== Segment start ==
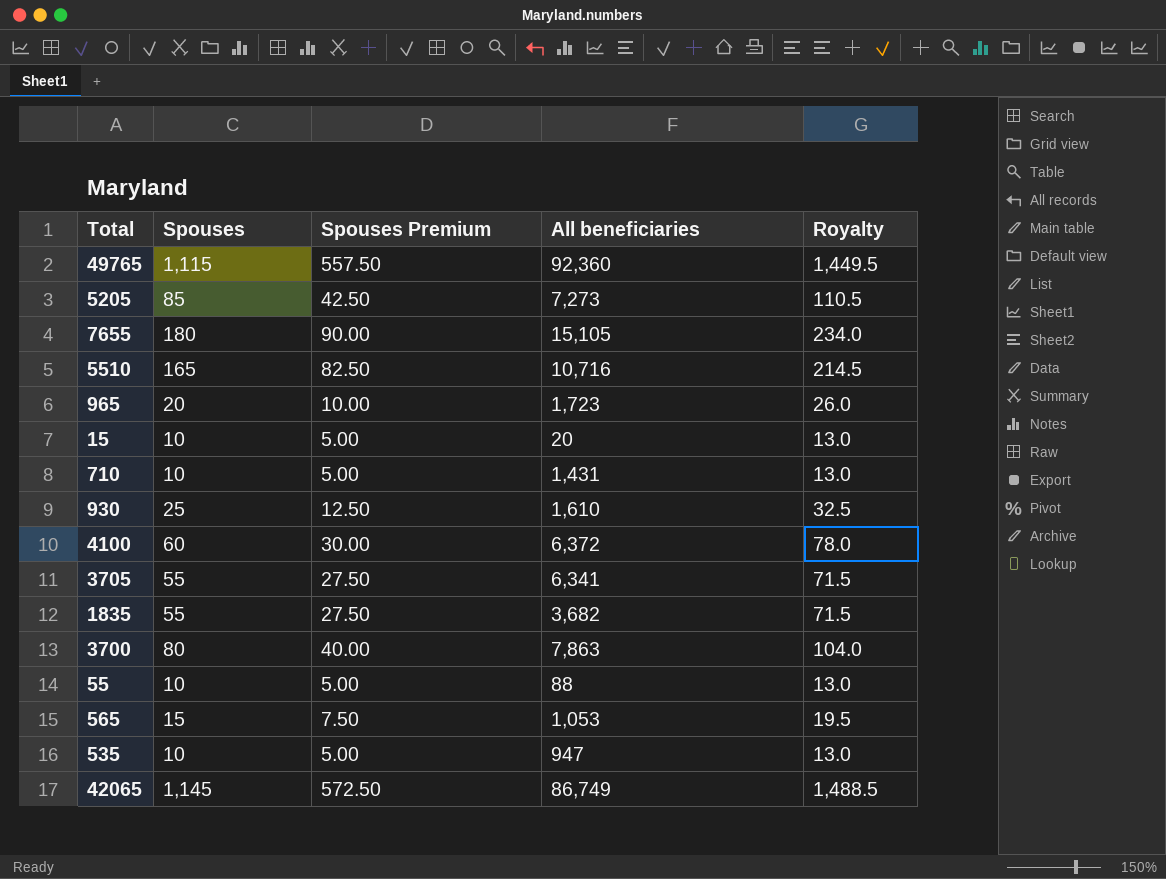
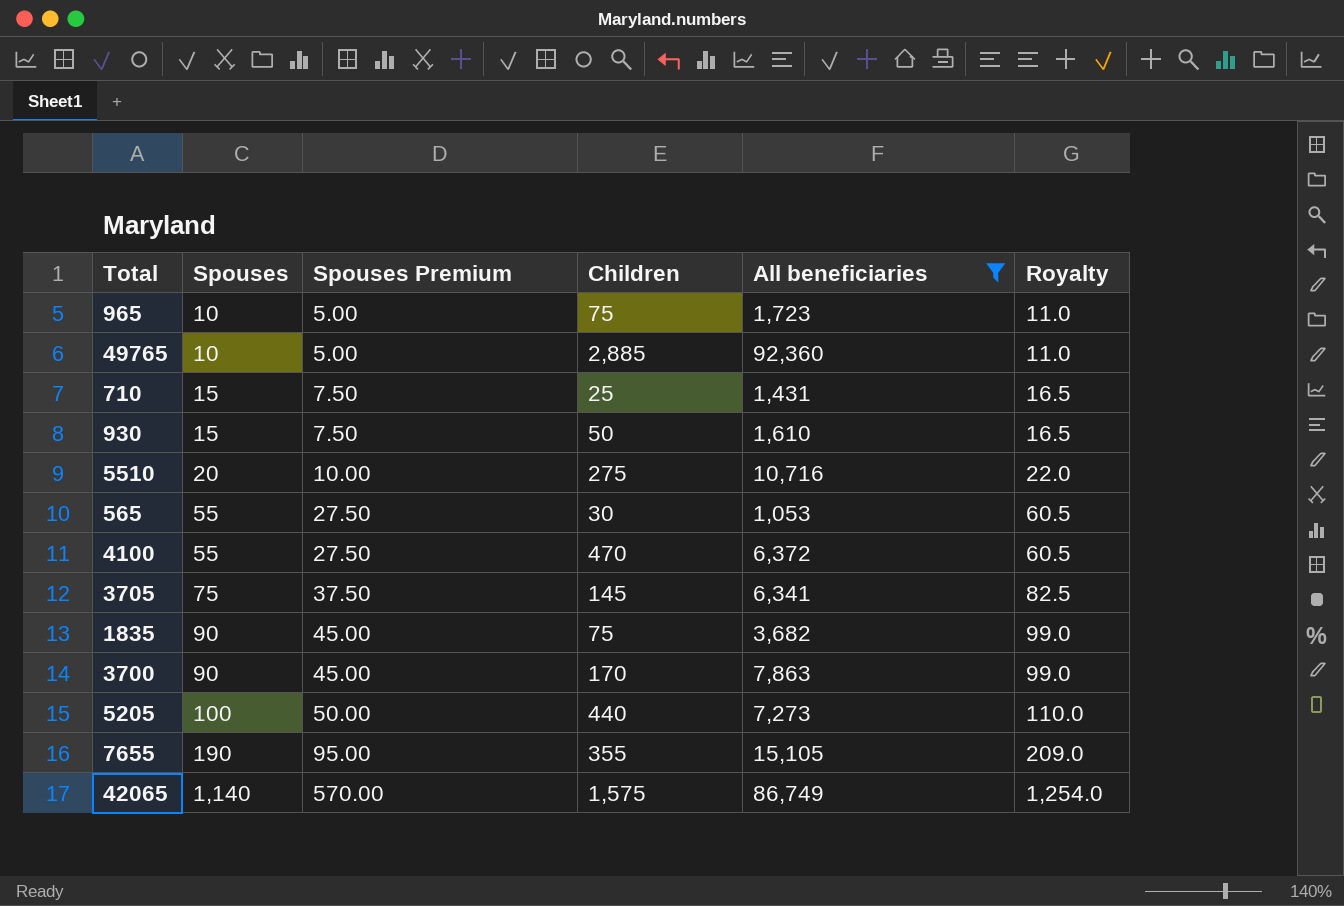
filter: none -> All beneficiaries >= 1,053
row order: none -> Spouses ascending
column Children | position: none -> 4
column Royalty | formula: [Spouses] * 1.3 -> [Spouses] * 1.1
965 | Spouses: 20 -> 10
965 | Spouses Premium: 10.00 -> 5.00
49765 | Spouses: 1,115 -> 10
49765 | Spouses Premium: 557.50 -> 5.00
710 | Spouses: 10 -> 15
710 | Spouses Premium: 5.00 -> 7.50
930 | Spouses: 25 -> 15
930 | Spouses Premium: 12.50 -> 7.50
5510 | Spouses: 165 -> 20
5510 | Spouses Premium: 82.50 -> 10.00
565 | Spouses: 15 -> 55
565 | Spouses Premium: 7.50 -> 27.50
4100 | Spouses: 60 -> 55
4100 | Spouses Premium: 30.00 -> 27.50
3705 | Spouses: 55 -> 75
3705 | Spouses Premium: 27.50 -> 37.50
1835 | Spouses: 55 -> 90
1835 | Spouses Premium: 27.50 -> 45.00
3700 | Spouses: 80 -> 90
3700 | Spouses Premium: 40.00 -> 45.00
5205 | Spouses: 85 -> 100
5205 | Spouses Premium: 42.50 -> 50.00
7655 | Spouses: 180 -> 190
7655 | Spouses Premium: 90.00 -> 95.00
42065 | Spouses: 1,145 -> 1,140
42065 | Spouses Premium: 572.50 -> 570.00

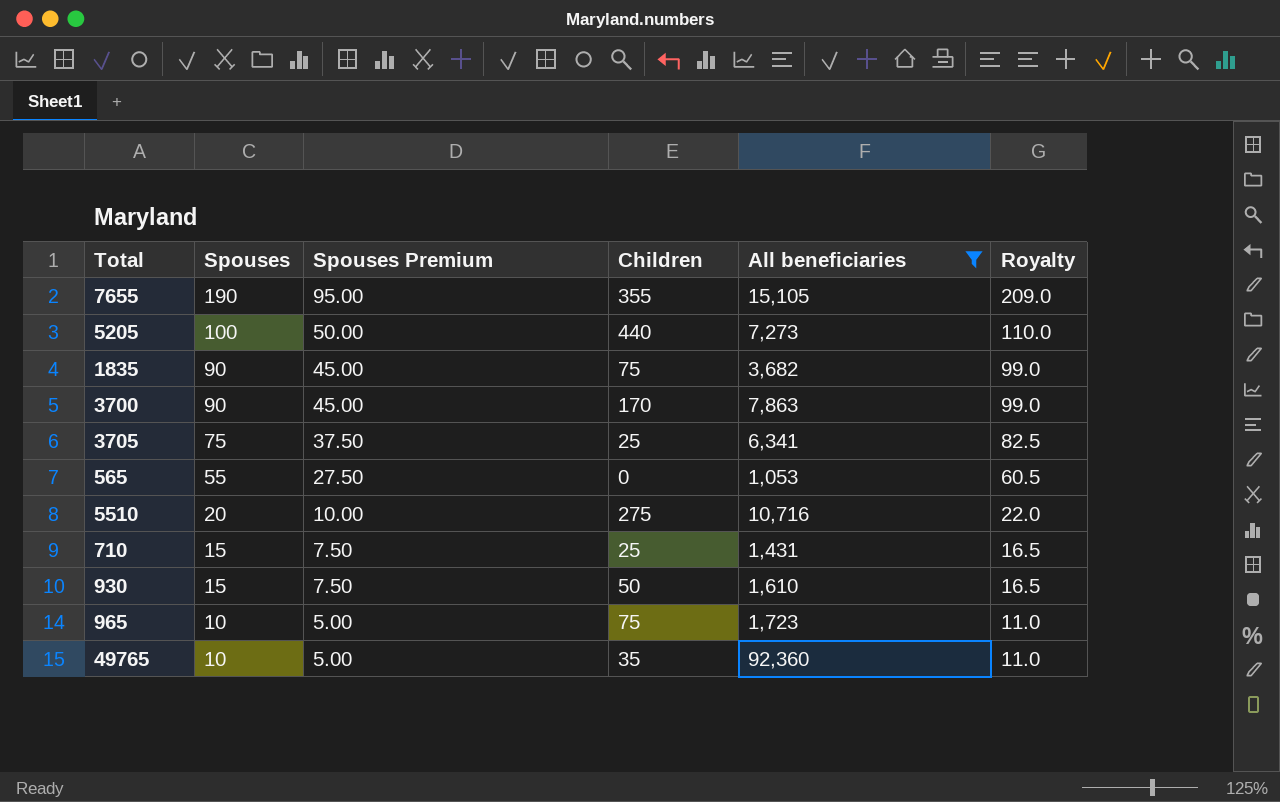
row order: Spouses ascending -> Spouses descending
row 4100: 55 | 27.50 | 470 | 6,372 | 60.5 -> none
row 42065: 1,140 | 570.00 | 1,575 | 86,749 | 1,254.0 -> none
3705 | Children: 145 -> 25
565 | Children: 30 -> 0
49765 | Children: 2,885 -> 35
== Segment end ==
== Segment start ==
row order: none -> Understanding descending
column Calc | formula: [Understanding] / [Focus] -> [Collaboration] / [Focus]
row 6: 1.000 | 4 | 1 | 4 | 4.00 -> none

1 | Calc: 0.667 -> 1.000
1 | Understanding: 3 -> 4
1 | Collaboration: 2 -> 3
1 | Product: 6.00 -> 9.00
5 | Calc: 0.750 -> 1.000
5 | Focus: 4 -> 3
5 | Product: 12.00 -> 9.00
== Segment end ==
== Segment start ==
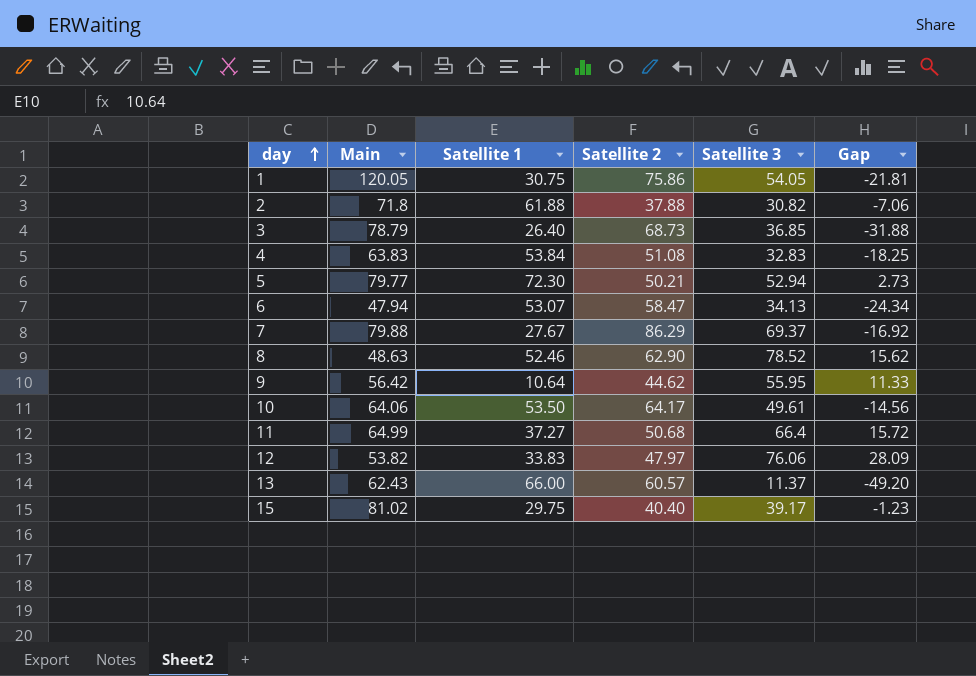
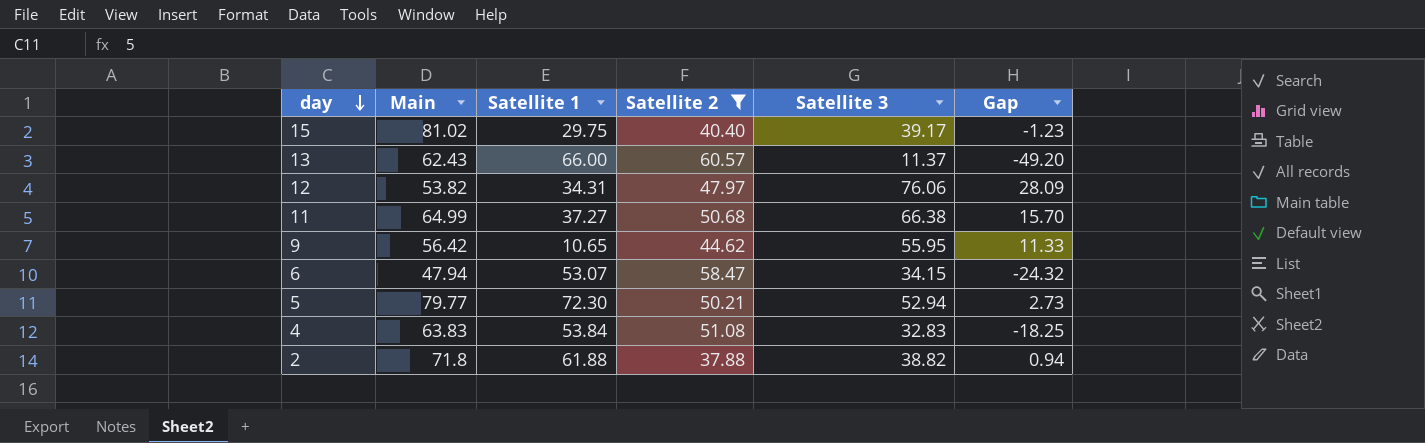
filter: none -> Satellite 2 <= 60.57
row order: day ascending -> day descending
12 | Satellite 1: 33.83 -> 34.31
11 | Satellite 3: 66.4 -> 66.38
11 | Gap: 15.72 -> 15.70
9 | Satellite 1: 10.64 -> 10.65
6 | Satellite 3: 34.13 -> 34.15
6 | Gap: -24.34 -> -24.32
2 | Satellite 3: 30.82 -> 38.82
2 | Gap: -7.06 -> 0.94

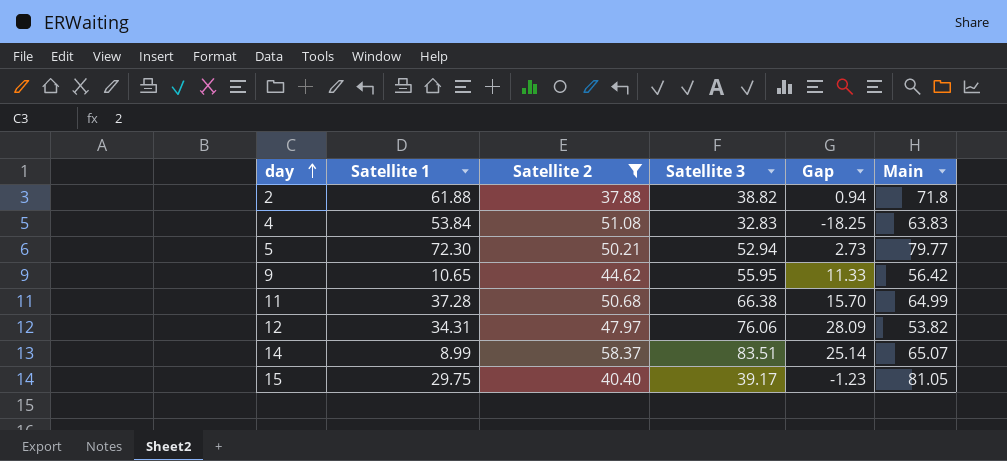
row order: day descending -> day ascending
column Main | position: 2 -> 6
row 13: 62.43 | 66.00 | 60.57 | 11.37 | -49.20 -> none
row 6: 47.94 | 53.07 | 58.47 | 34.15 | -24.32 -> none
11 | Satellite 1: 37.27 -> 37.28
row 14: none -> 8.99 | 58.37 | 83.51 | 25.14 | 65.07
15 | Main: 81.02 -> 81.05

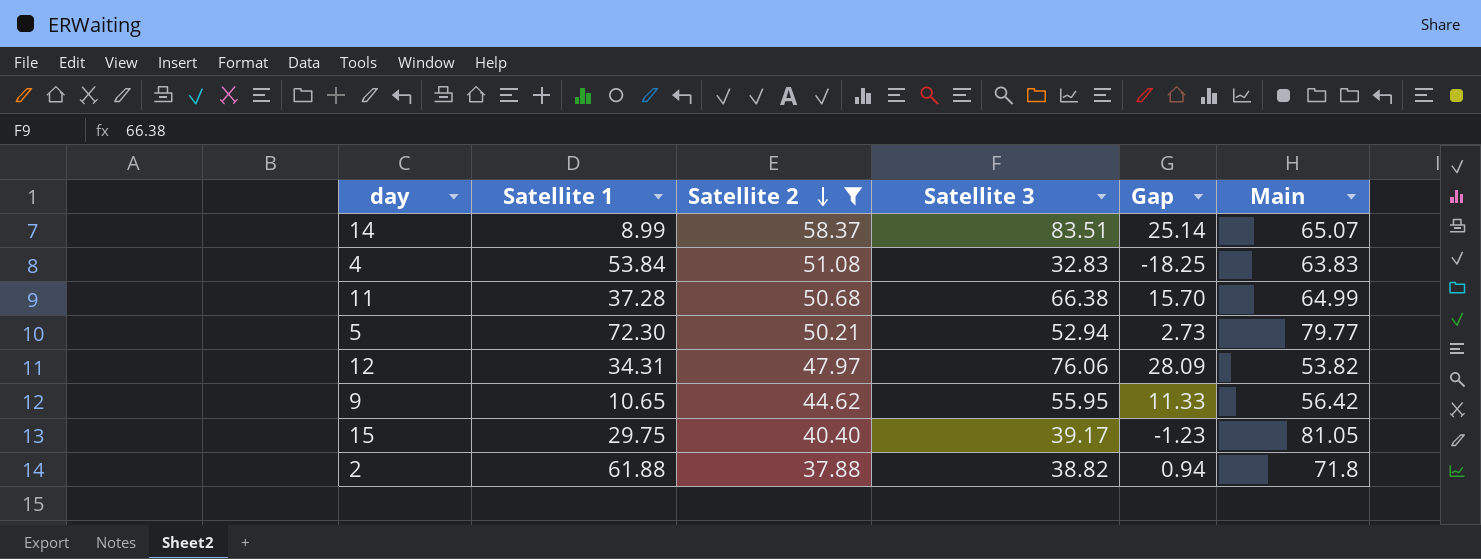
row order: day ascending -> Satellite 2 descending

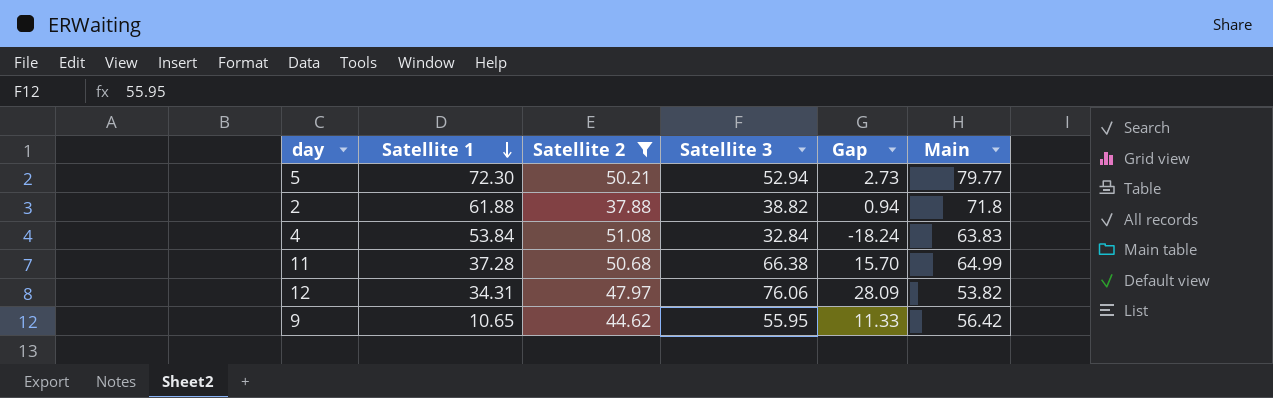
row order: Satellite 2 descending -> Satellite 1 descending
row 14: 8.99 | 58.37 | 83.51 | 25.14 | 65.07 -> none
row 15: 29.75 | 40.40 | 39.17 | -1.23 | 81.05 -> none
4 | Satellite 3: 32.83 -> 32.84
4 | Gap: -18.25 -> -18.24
== Segment end ==
Look above for the line with "filter: none -> All beneficiaries >= 1,053" and the line with "49765 | Children: 2,885 -> 35". Copy them and every line between, exactly, but no pictures.

filter: none -> All beneficiaries >= 1,053
row order: none -> Spouses ascending
column Children | position: none -> 4
column Royalty | formula: [Spouses] * 1.3 -> [Spouses] * 1.1
965 | Spouses: 20 -> 10
965 | Spouses Premium: 10.00 -> 5.00
49765 | Spouses: 1,115 -> 10
49765 | Spouses Premium: 557.50 -> 5.00
710 | Spouses: 10 -> 15
710 | Spouses Premium: 5.00 -> 7.50
930 | Spouses: 25 -> 15
930 | Spouses Premium: 12.50 -> 7.50
5510 | Spouses: 165 -> 20
5510 | Spouses Premium: 82.50 -> 10.00
565 | Spouses: 15 -> 55
565 | Spouses Premium: 7.50 -> 27.50
4100 | Spouses: 60 -> 55
4100 | Spouses Premium: 30.00 -> 27.50
3705 | Spouses: 55 -> 75
3705 | Spouses Premium: 27.50 -> 37.50
1835 | Spouses: 55 -> 90
1835 | Spouses Premium: 27.50 -> 45.00
3700 | Spouses: 80 -> 90
3700 | Spouses Premium: 40.00 -> 45.00
5205 | Spouses: 85 -> 100
5205 | Spouses Premium: 42.50 -> 50.00
7655 | Spouses: 180 -> 190
7655 | Spouses Premium: 90.00 -> 95.00
42065 | Spouses: 1,145 -> 1,140
42065 | Spouses Premium: 572.50 -> 570.00

row order: Spouses ascending -> Spouses descending
row 4100: 55 | 27.50 | 470 | 6,372 | 60.5 -> none
row 42065: 1,140 | 570.00 | 1,575 | 86,749 | 1,254.0 -> none
3705 | Children: 145 -> 25
565 | Children: 30 -> 0
49765 | Children: 2,885 -> 35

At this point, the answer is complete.